According to Rivas, Ordinary Gods was meant to be a prestige piece**. Along that line, his film goes in a different direction and even belies its title. Instead of showing his 6 young players as powerful young gods of football, or soccer royalty who will wow us with talent, he instead lets us into their lives to reveal their human frustrations and fragility.

If you want to talk someone out of becoming a professional soccer player, have them watch this film. As in the movie Trainer!, which intimately follows the challenges of being a lower level German football manager, Ordinary Gods gives us the acne and warts of struggling footballers trying to find their way up. The players were around 20-23 years old when first filmed.

They suffer loneliness, language difficulties, injuries, inability to get playing time, sudden transfers, no transfers, and suicidal thoughts. One player isn’t paid for 8-10 months. On the other hand, another player declines a big money transfer because he doesn’t feel ready and doesn’t want the pressure.

Throughout the film, it is obvious that footballers need to be incredibly resilient to stay in the game. But in addition, these players have careers because of the constant support of wives, girlfriends, and parents. The access to the players, families, agents, and mentors in this film is remarkable. However, because it feels like 90% of the movie is about struggle, the upbeat but rushed ending doesn’t ring very true.

The players, their clubs, current Market Value (MV), and birth year:

  • Corentin Tolisso (FRA) – Olympique Lyon to Bayern Munich. Current MV = 22,00 Mill. € with a transfer fee of 41,50 Mill. €. Born in 1994
  • Oliver Burke (SCO) – Nottingham Forrest to RB Leipzig to West Brom. Current MV = 10,00 Mill. €. Born 1997
  • Emanuel Mammana (ARG) – River Plate to Olympique Lyon to Zenit (RUS). Current MV = 7,00 Mill. €. Born 1996
  • Gastón Guruceaga (URU) – Stuck at Peñarol but was loaned to Tigre for the 2018 season. Current MV = 2,50 Mill. €. Born 1995
  • Roman Zobnin (Зобнин Роман) (RUS) – Spartak Moscow. Current MV = 1,50 Mill. €. Born in 1994
  • Alhassane Sylla (SEN) – Diambars to União Maderia (POR). Current MV = 175 Th. €. Born in 1995

My biggest complaint about the film is that rather than tell the stories serially, the film cuts back and forth between stories and locations in Britain, France, Uruguay, Russia, Germany, and Senegal. Often the scenes are very short and abrupt, so you have to piece the six narratives together in your mind as they unfold, along with the stories of their parents, wives, and girlfriends. Sometimes the voiceover from one story bleeds into the next one. At 107 minutes, the cognitive load was a bit tedious for my aging brain.

The soccer in the film consists of film clips from the players’ youth and professional games. There are good snippets that convey the passionate fan bases for club and country. Two of the players played in WC 2018 (Tolisso for France and Zobnin for Russia).

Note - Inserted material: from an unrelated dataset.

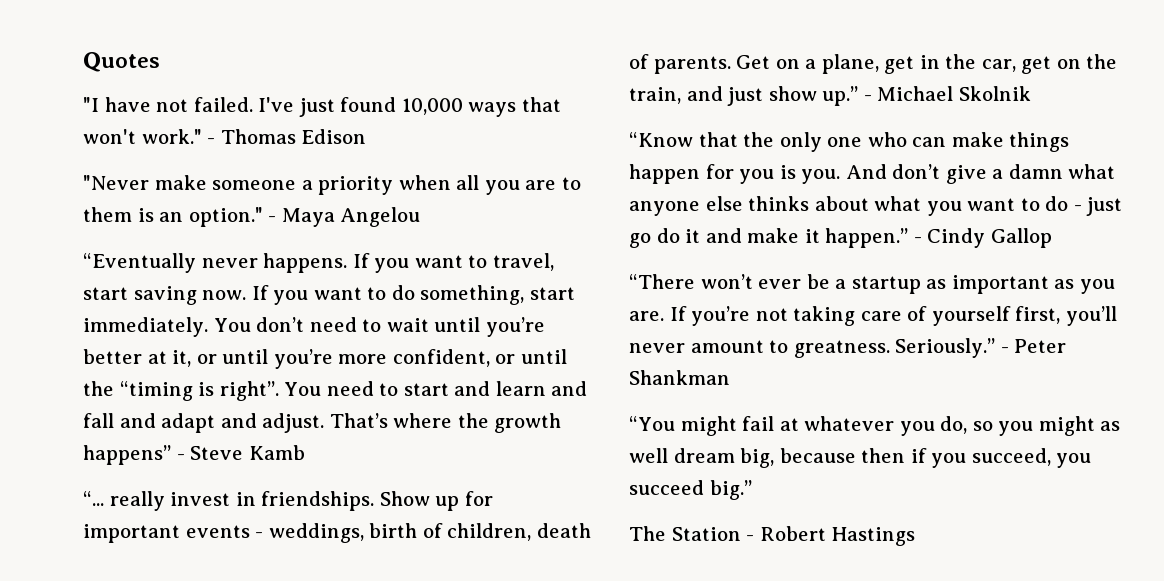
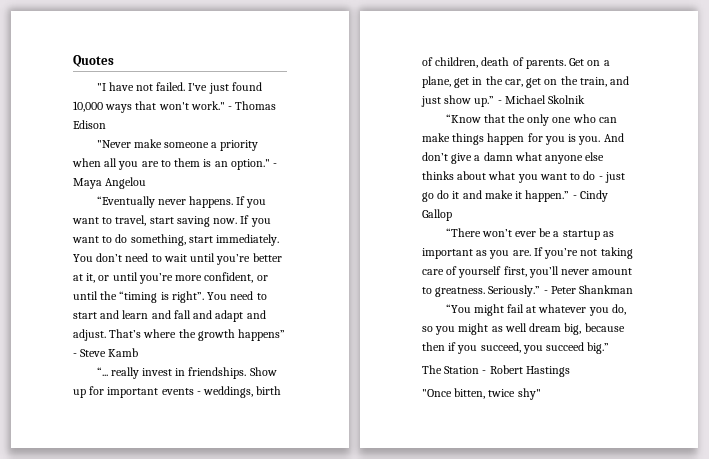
(916, 536) none -> [422,388,541,400] // "Once bitten, twice shy"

The story of the Senegalese player is a very similar situation to what has been described in other films, where players are trying to get out of Africa to make it to Europe. Even playing at a low level in Europe is a success by African standards.

It’s pretty difficult to find a soccer movie playing in a theatre, but fortunately for me, the Cinequest Film Festival brought Ordinary Gods to San Jose, California. For a Wednesday matinee, it was pretty well attended (40-50 people), and afterward, I asked a few women how they liked the film. I anticipated that the film, being so much about soccer, might have been difficult for the non-soccer audience. But, the non-soccer fans said that they enjoyed the character development. On the other hand, a football fan felt it was a little hard to follow. I’m glad I had a chance to see the film, and the women I spoke to all felt the film was enjoyable but a bit long.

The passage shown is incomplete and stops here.